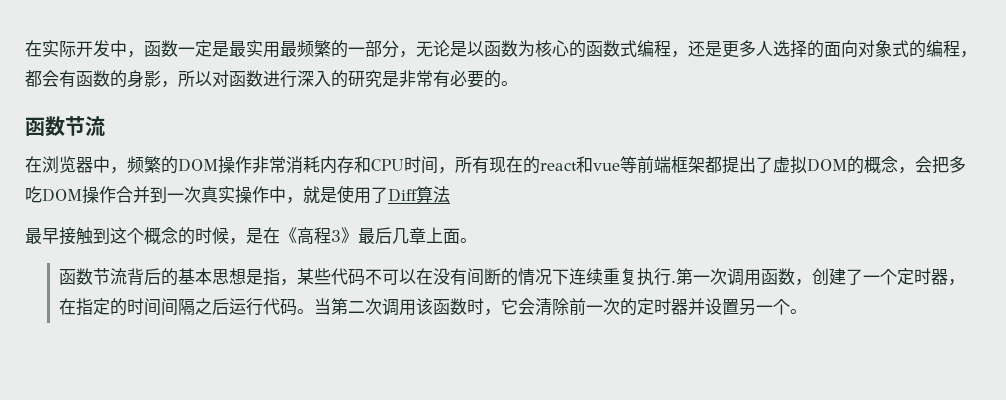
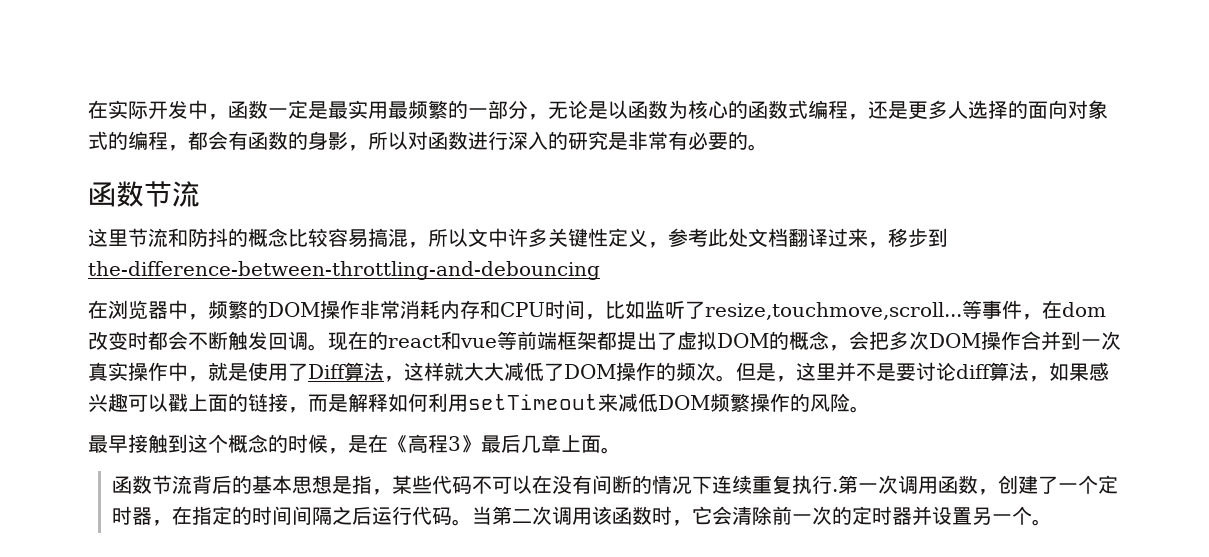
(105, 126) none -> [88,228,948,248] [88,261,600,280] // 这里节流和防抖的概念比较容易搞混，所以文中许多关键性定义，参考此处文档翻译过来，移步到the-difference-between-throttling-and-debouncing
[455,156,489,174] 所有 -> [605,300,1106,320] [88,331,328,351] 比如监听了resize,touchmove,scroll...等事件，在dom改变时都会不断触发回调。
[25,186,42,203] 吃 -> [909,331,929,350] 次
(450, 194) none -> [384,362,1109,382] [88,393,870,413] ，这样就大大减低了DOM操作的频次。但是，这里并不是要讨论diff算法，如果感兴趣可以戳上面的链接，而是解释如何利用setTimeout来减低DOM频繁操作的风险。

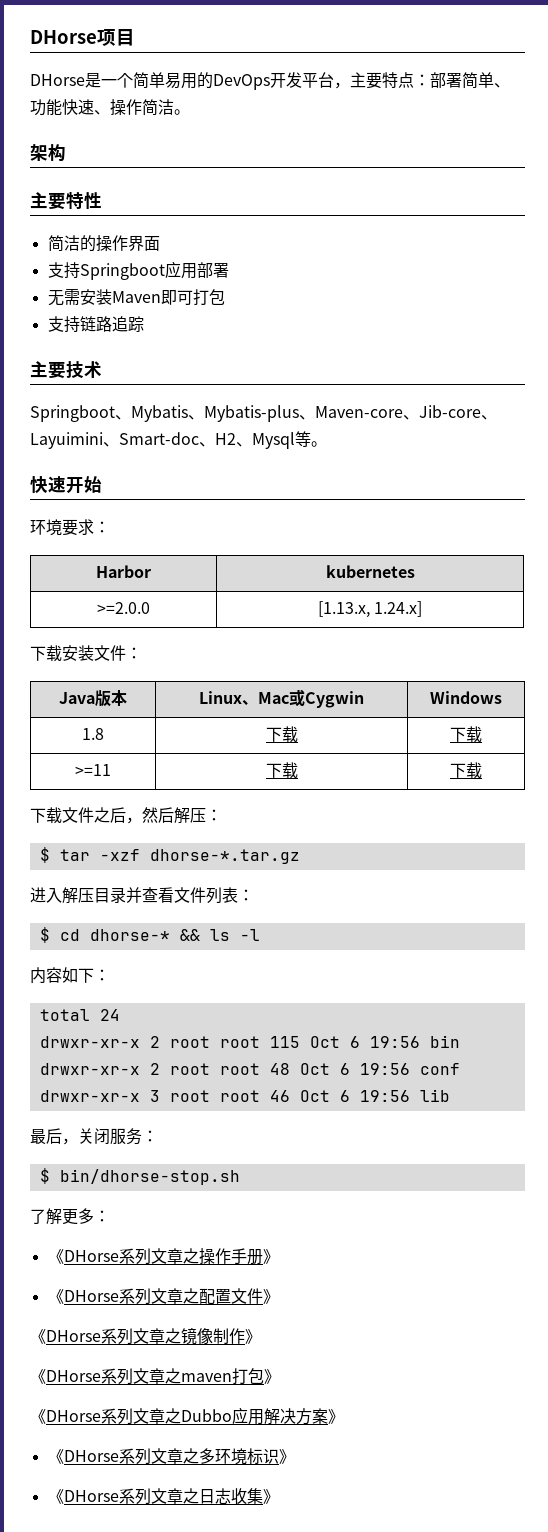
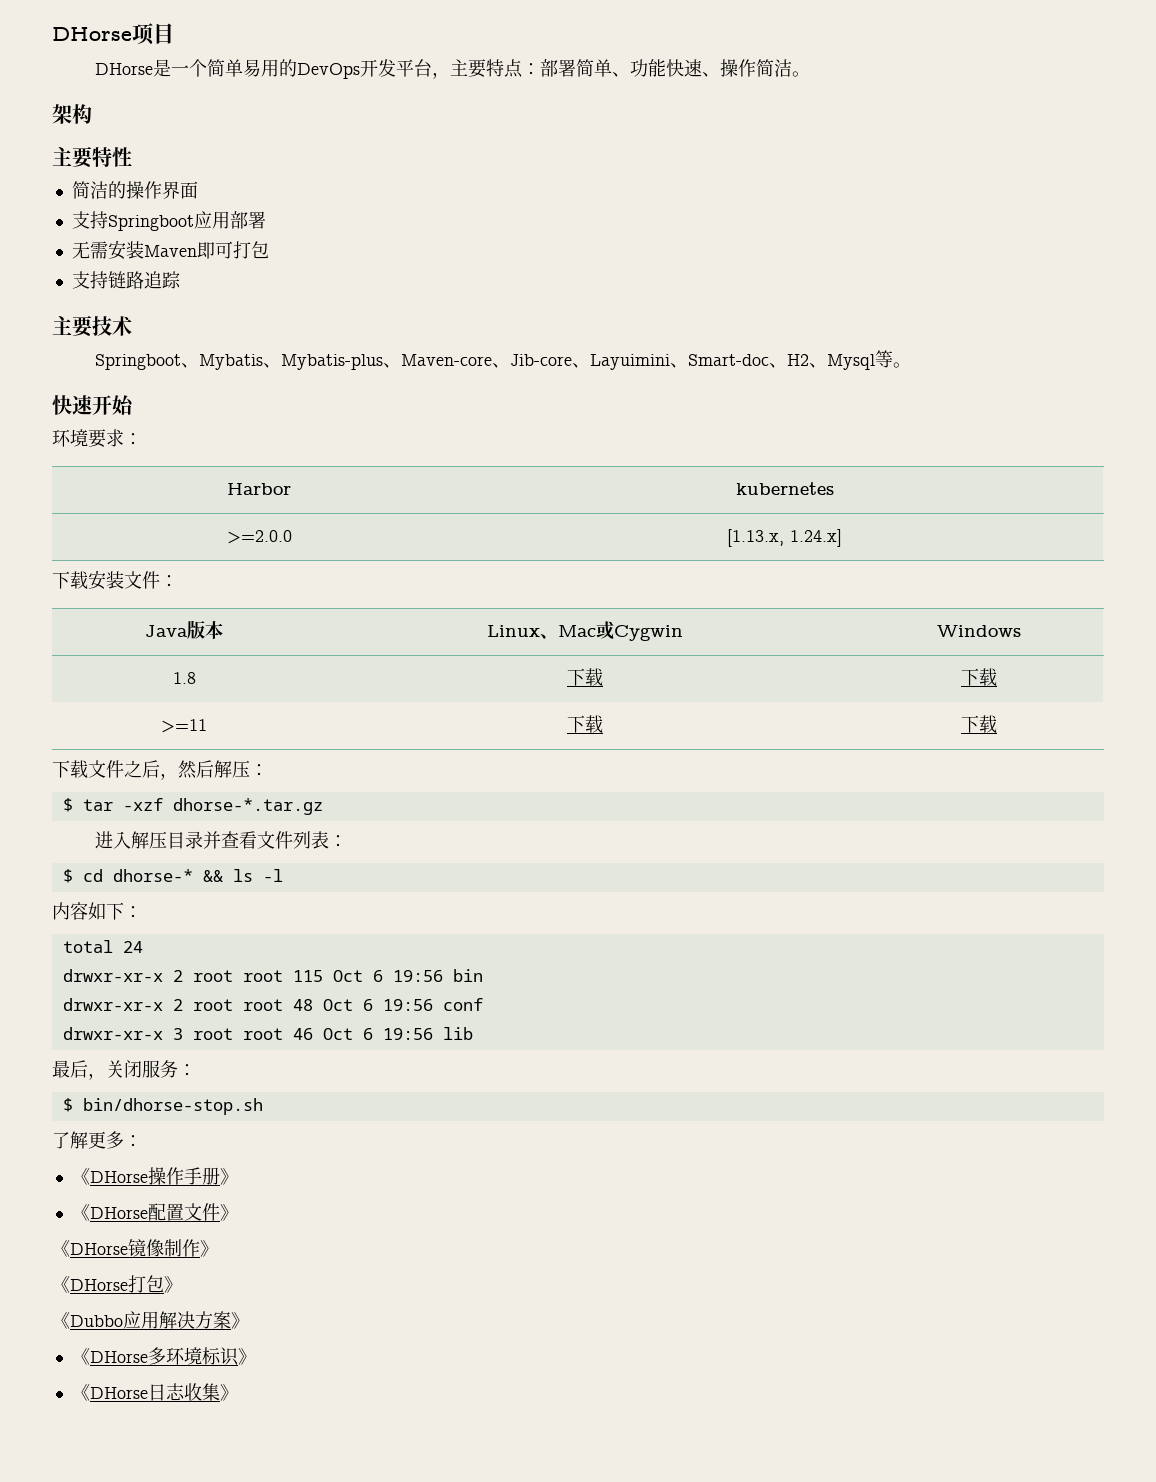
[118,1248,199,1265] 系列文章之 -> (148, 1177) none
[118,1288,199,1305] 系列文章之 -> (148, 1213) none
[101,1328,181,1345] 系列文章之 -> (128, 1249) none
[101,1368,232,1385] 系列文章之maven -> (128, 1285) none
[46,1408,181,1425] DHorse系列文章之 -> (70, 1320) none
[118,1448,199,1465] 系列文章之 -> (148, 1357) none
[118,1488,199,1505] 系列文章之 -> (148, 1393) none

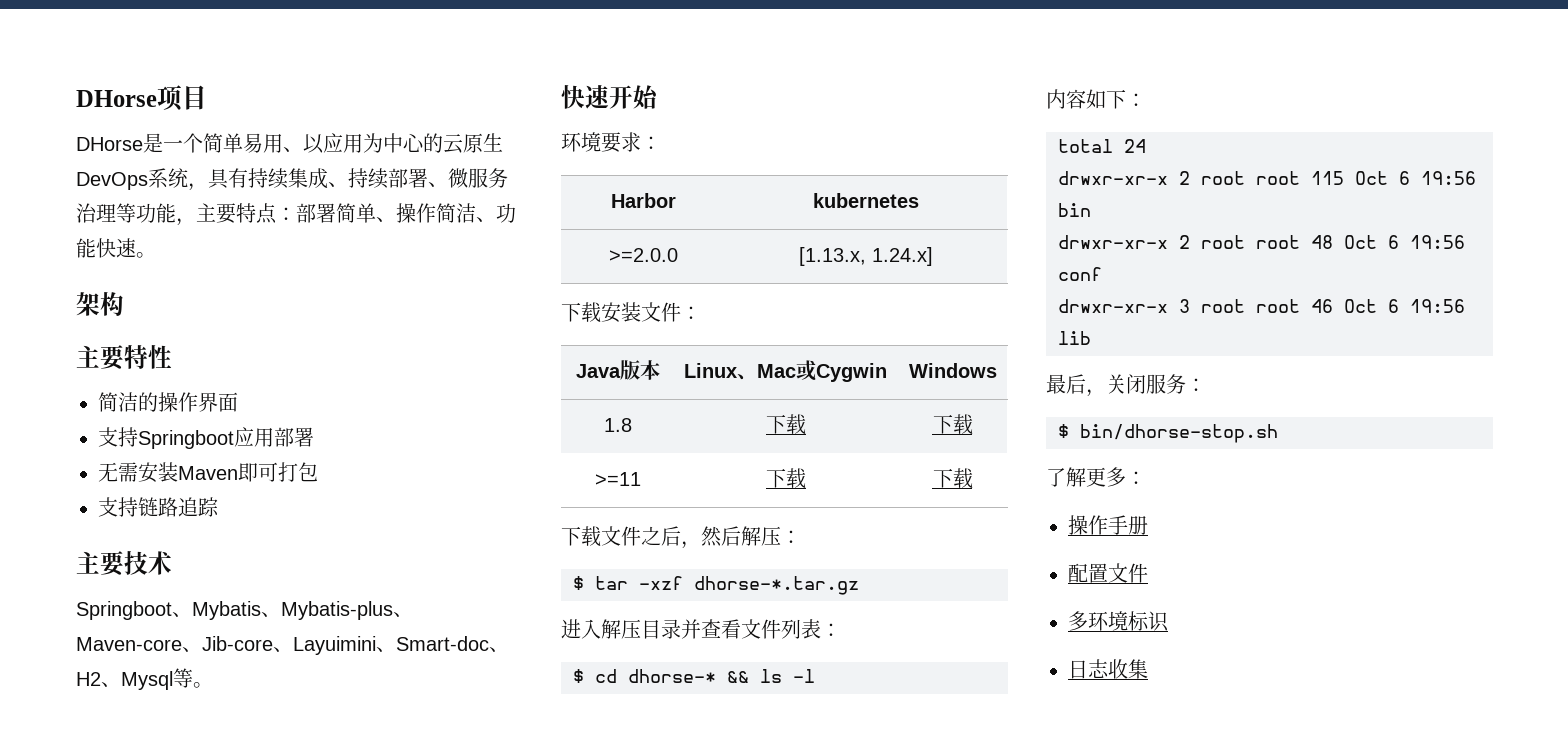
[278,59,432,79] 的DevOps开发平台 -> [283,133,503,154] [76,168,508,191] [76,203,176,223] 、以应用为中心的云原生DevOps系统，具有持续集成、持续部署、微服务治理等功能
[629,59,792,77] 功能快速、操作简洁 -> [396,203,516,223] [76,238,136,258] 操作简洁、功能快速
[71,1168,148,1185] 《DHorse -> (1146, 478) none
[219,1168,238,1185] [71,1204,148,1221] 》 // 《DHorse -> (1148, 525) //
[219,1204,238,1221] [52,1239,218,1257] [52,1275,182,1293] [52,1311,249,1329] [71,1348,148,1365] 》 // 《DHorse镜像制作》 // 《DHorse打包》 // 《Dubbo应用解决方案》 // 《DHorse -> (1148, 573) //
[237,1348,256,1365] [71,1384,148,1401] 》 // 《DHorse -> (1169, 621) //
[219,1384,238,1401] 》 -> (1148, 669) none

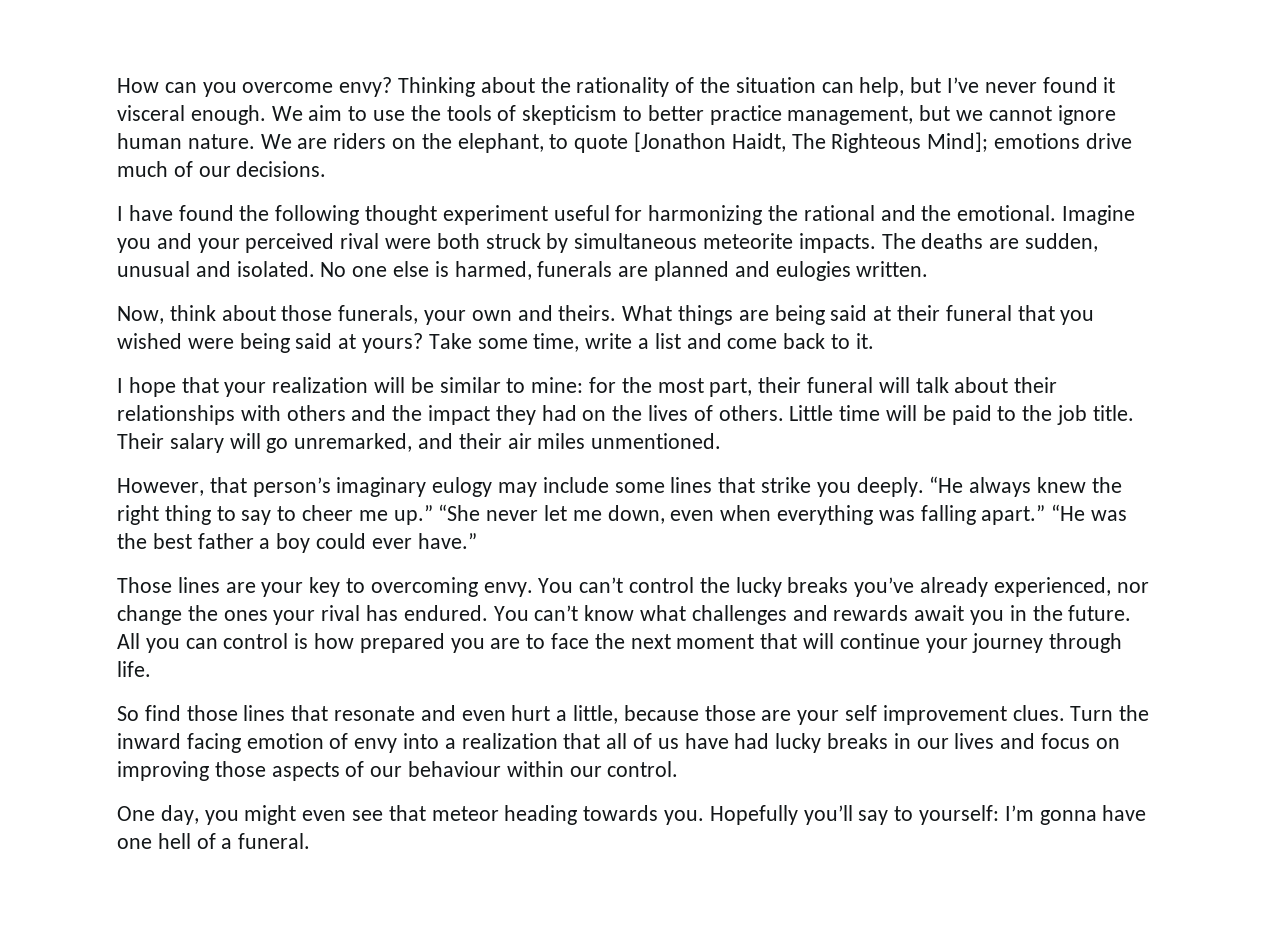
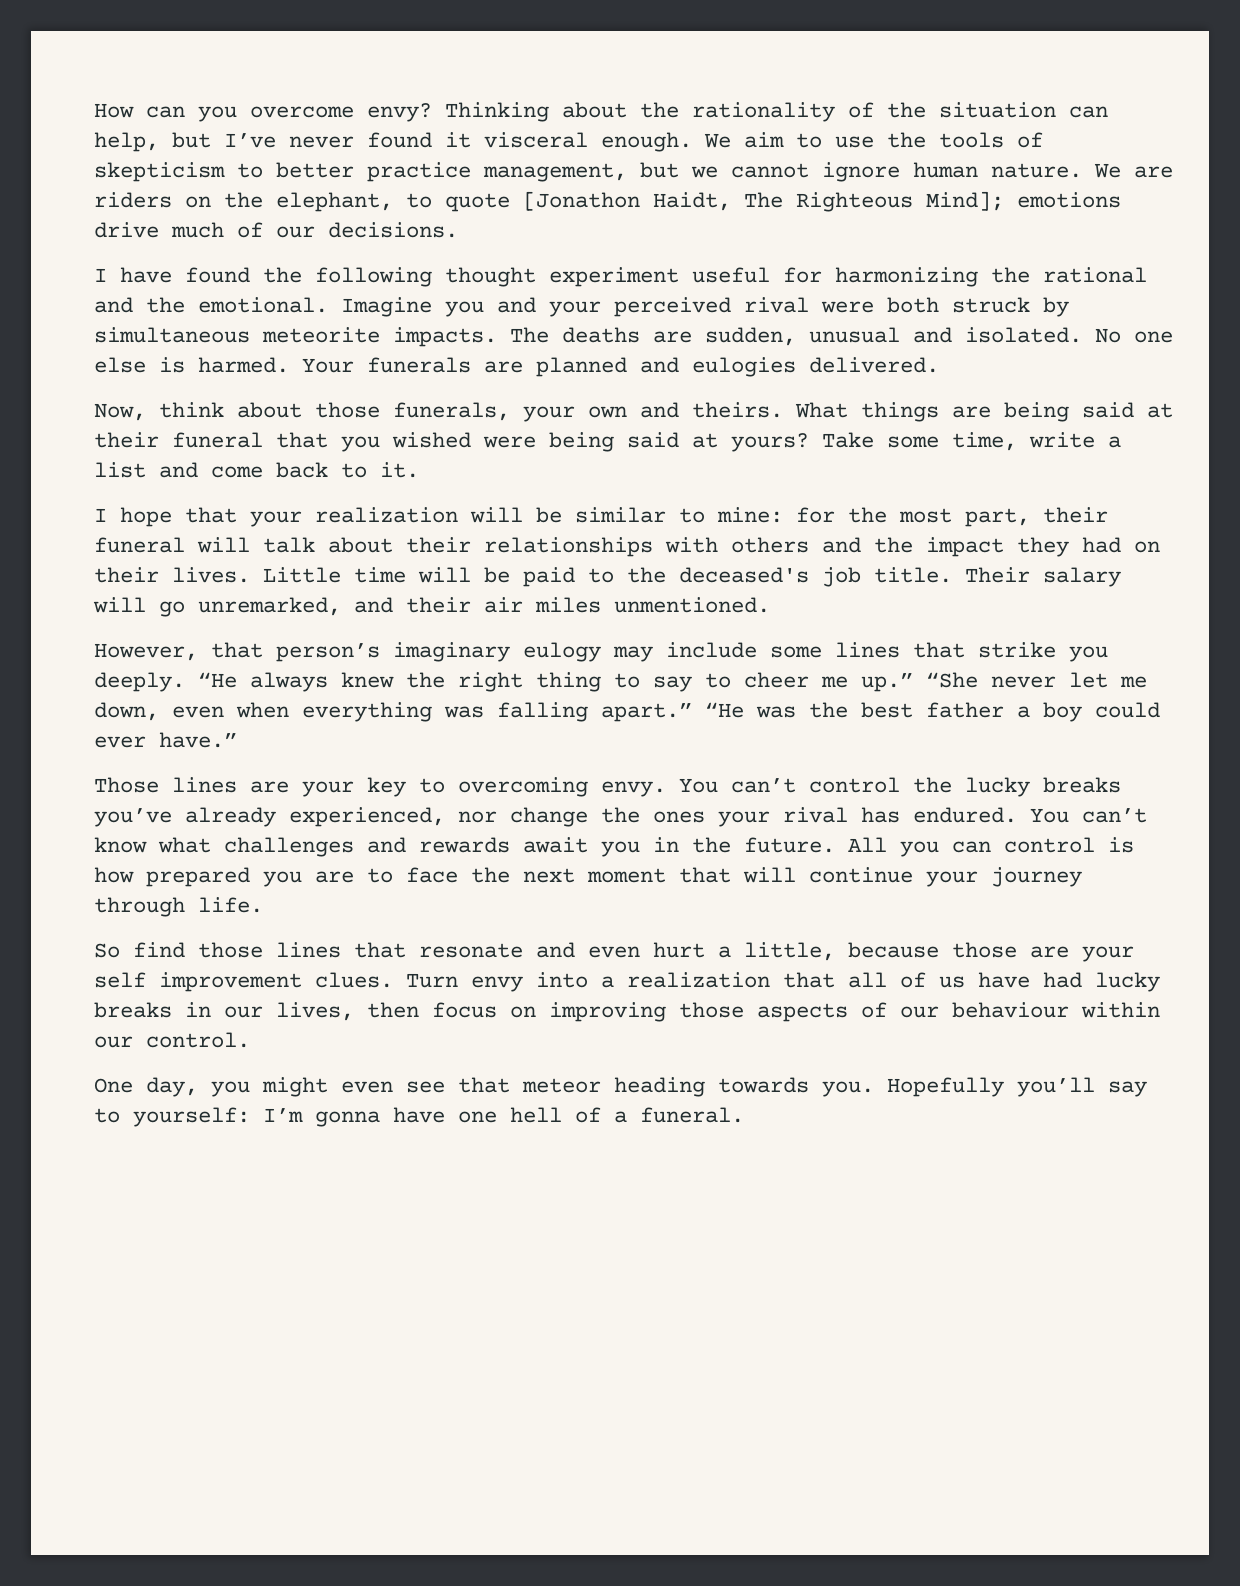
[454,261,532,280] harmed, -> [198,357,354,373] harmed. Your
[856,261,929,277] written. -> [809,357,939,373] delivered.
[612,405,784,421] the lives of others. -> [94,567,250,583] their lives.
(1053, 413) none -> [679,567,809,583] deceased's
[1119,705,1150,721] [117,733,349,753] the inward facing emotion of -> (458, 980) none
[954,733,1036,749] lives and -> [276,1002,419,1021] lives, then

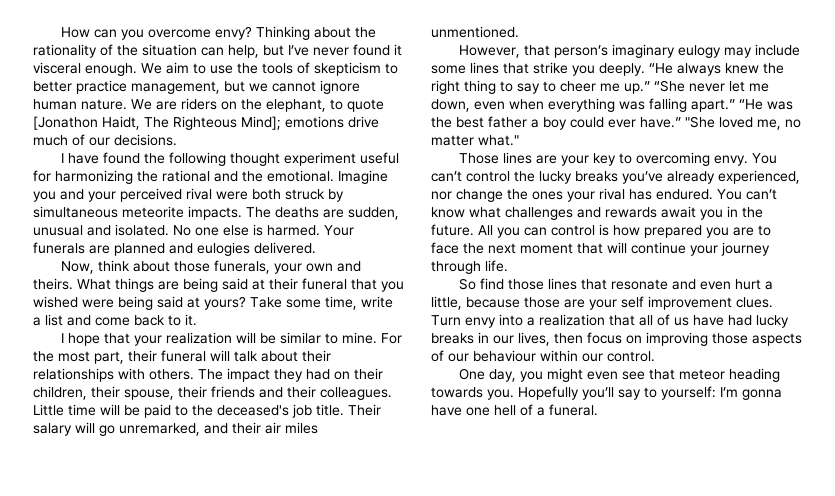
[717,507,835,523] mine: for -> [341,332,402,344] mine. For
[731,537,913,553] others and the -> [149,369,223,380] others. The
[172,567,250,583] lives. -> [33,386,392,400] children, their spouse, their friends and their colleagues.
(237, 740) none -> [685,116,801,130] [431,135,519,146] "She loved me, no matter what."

§ **Exercise description**: The required output is every line above from the one with "[219,1168,238,1185] [71,1204,148,1221] 》" down to the one with "[219,1204,238,1221] [52,1239,218,1257] [52,1275,182,1293]", restated word for word, ends included.

§ **Response to this exercise**:
[219,1168,238,1185] [71,1204,148,1221] 》 // 《DHorse -> (1148, 525) //
[219,1204,238,1221] [52,1239,218,1257] [52,1275,182,1293] [52,1311,249,1329] [71,1348,148,1365] 》 // 《DHorse镜像制作》 // 《DHorse打包》 // 《Dubbo应用解决方案》 // 《DHorse -> (1148, 573) //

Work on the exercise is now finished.